Aslında bana bir mesaj geldiğini , yan hücraryumdaki Spike tan öğrendim. Hücraryum duvarına mors alfebesiyle kırt kırt yaparak bana haber verdi. O da efendi kendi kendine konuşurken duymuş. Önce çok şaşırdım , ne yapmam gerektiğini bilemedim. Bir şekilde pc başına ulaşmak ve o mesajı hemen okumak için resmen delirdim.
Hemen bir plan yapmaya başladım bizim efendinin dışarı çıktığı bir zamanı kollayıp harekete geçmeliydim. Spike " Piko eğer bana ulaşmak için yaptığın planlar gibiyse boş ver hiç yapma " diye kırtladı duvara " O planlar işe yaramıyor sende biliyorsun ".

Malesef haklıydı , efendi bizi kesin olarak ayırmıştı 1.5 yıldır birbirimiz göremiyorduk. Ne vardı yani Spike a 2-3 tos attıysak bir iki ısırdıysak... Bütün bu ayrı yaşadığımız süre boyunca ne kadar uğraştıysam da yan hücraryumdaki Spike a ulaşamıştım. Sadece duvar kırtlayarak konuşabiliyorduk o kadar. Ama bu başkaydı, bu sefer başaracak ve mesajı okuyup cevap bile yazacaktım , her ne pahasına olursa olsun.

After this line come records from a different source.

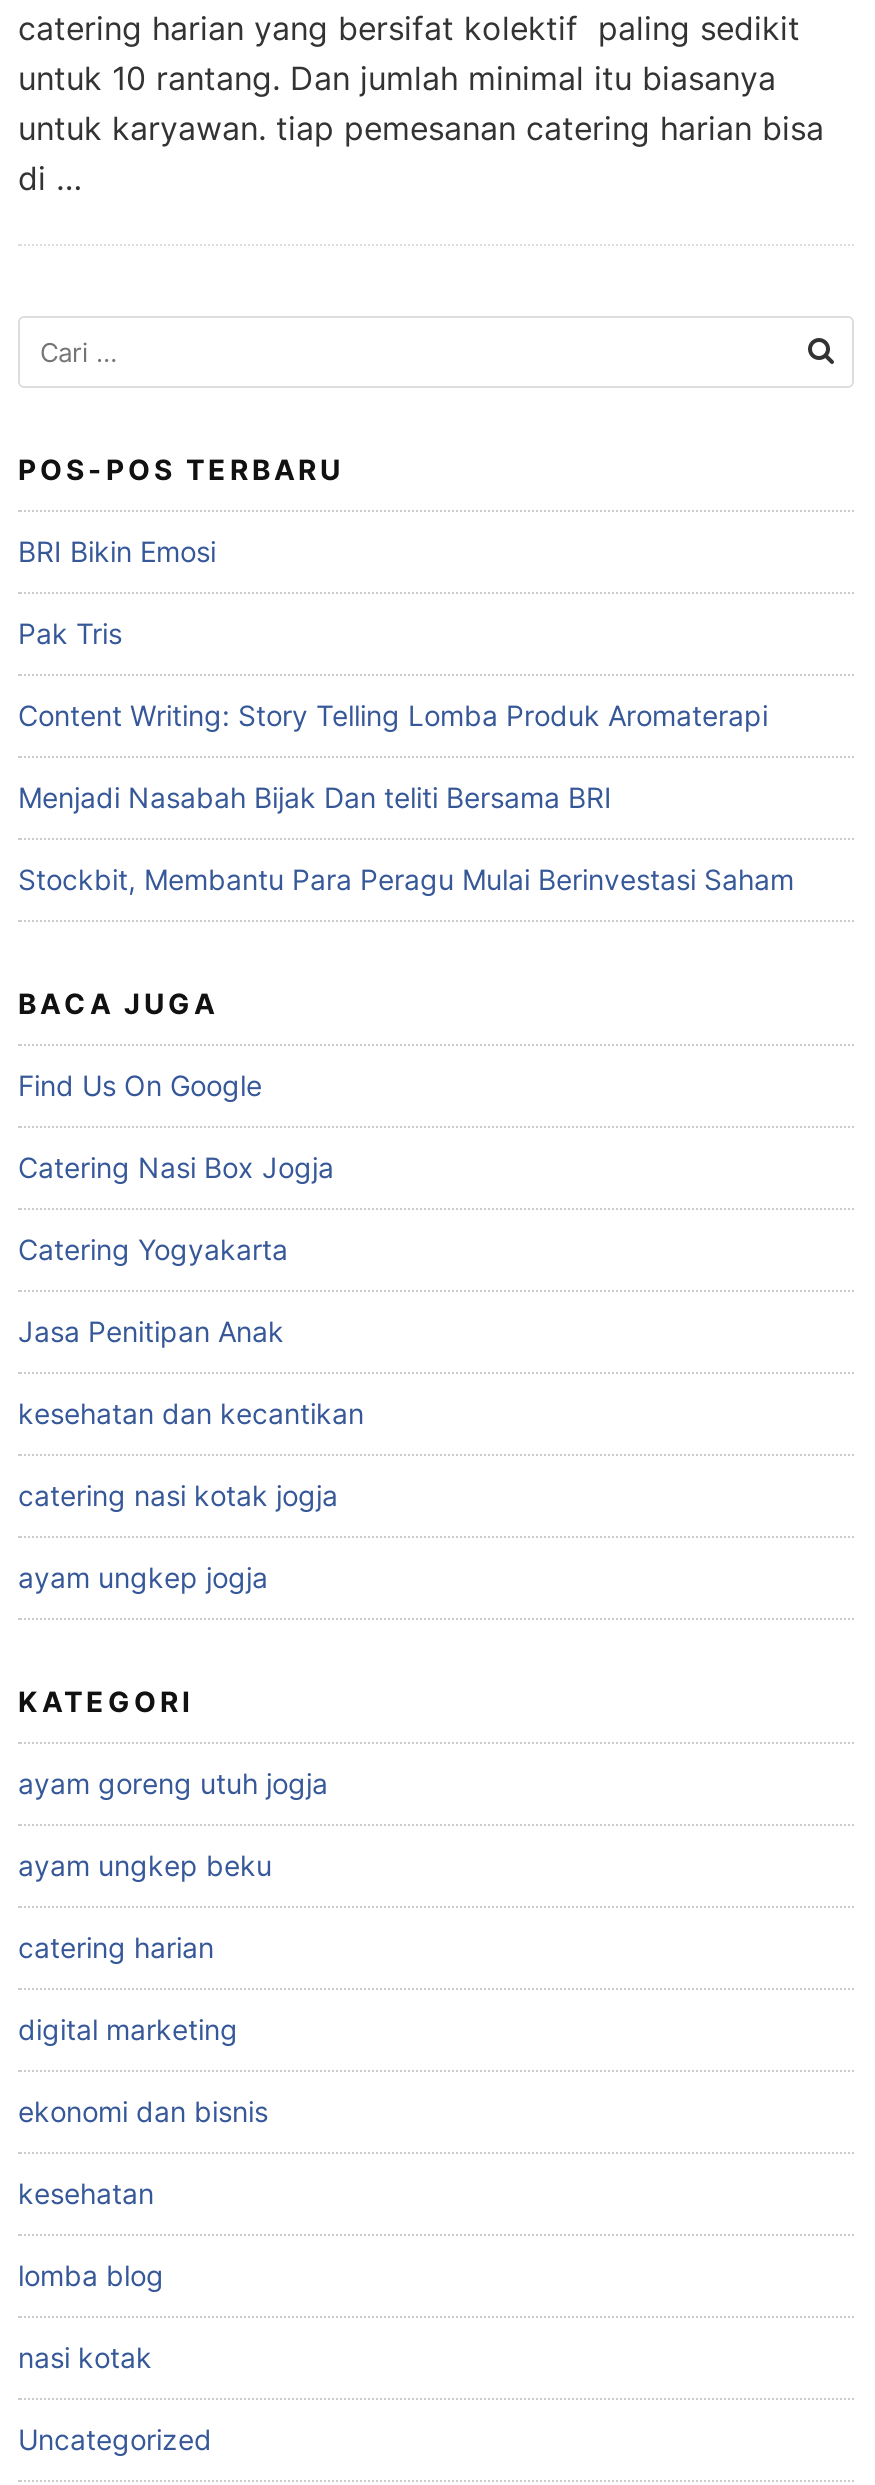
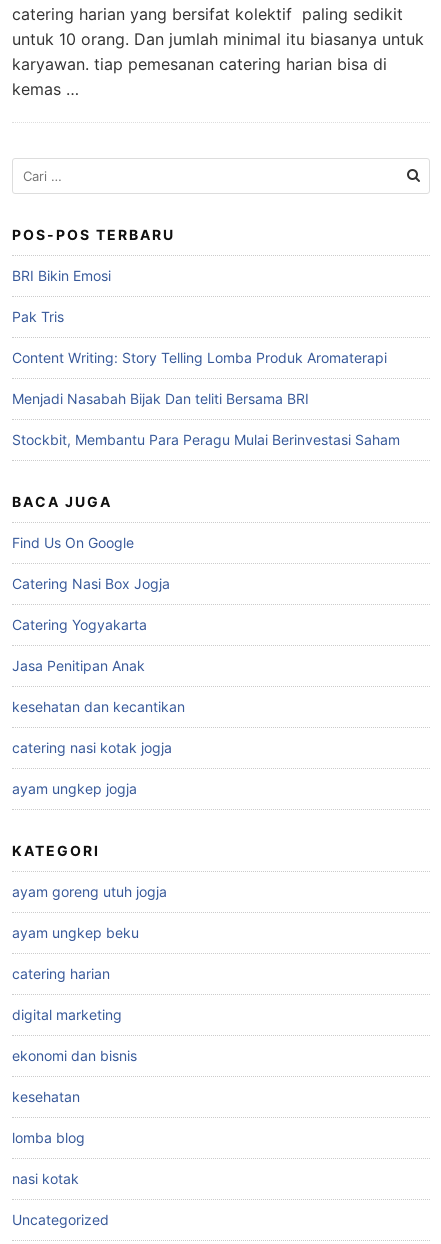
- untuk 10 rantang. Dan jumlah minimal itu biasanya
- untuk karyawan. tiap pemesanan catering harian bisa
- di …
+ untuk 10 orang. Dan jumlah minimal itu biasanya untuk
+ karyawan. tiap pemesanan catering harian bisa di
+ kemas …
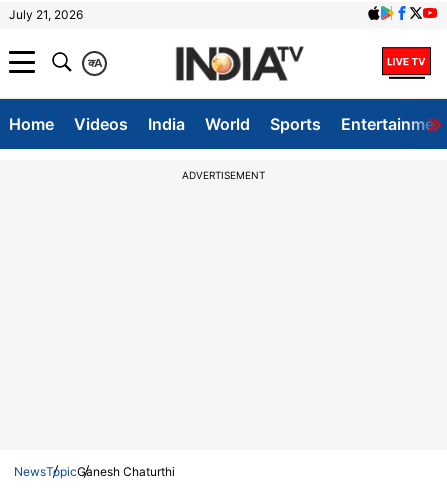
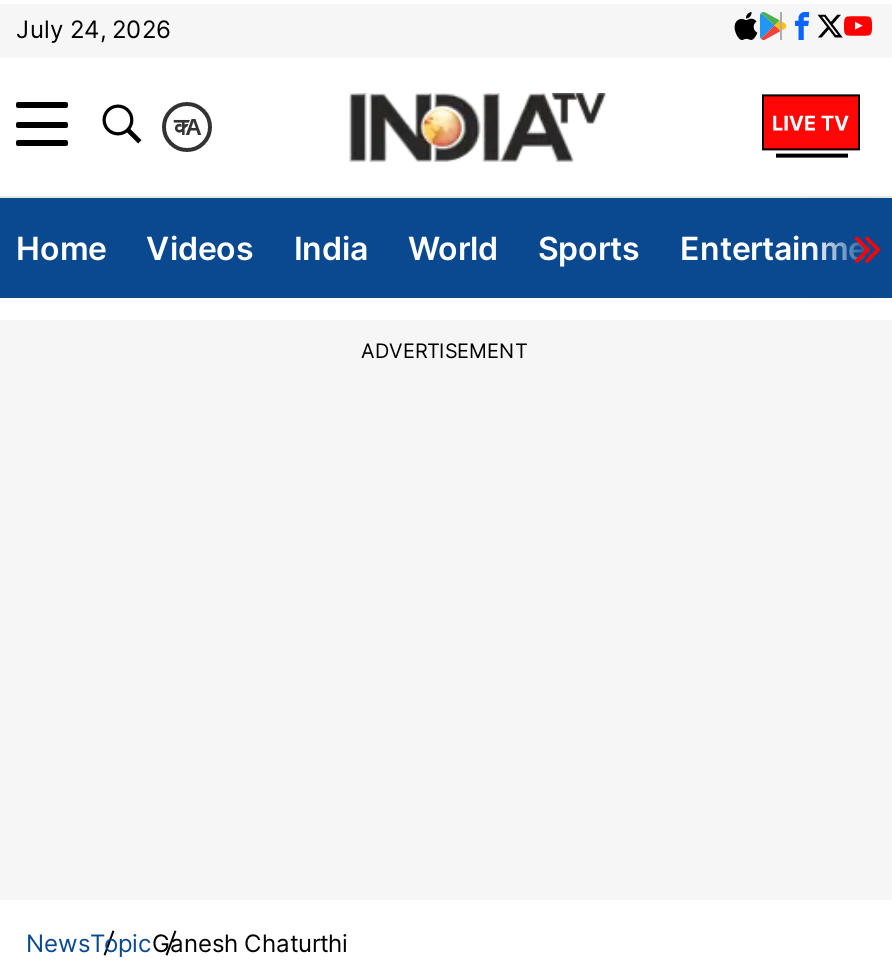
- July 21, 2026
+ July 24, 2026
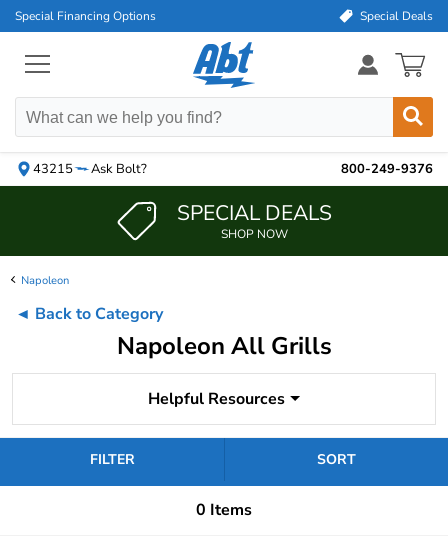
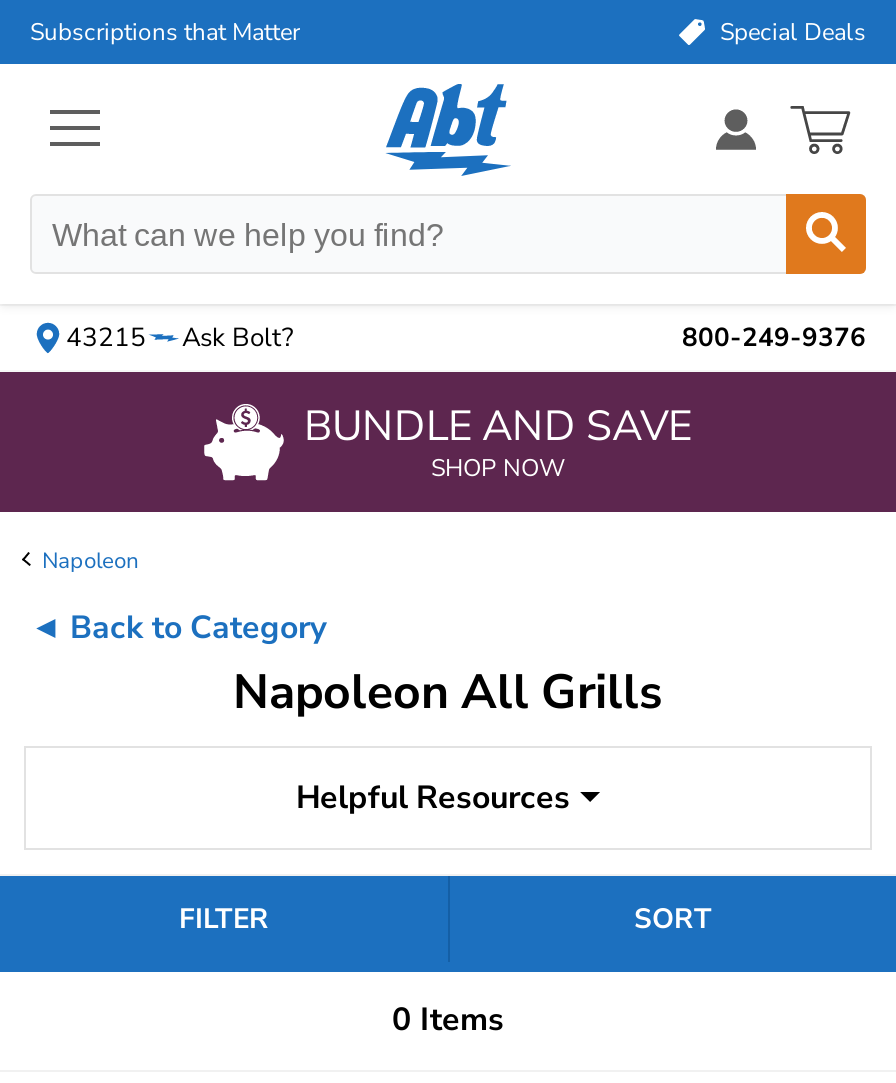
- Special Financing Options
+ Subscriptions that Matter

- SPECIAL DEALS
+ BUNDLE AND SAVE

Efendi evden dışarı çıkınca hemen harekete geçtim düşe kalka maceralı bir yolculuktan sonra pc başına ulaştım , doğrusu işin en zor yanı düğmeye ulaşıp pc yi açmak oldu. Kafamı gözümü yarmış , ama sonunda pc yi açmıştım. İşte forum karşımdaydı , bana gelen mesajı göz yaşları içinde okudum. Hayal gibiydi ama artık benimde hatırımı soran bir arkadaşım vardı... Evet seni hayal meyal hatırlıyorum. Sen şu yalıda oturan su kaplumbağasısın. Her seferinde bacaklarımı ısırarak hatırımı soran Pınar ablanın su kaplumbağası.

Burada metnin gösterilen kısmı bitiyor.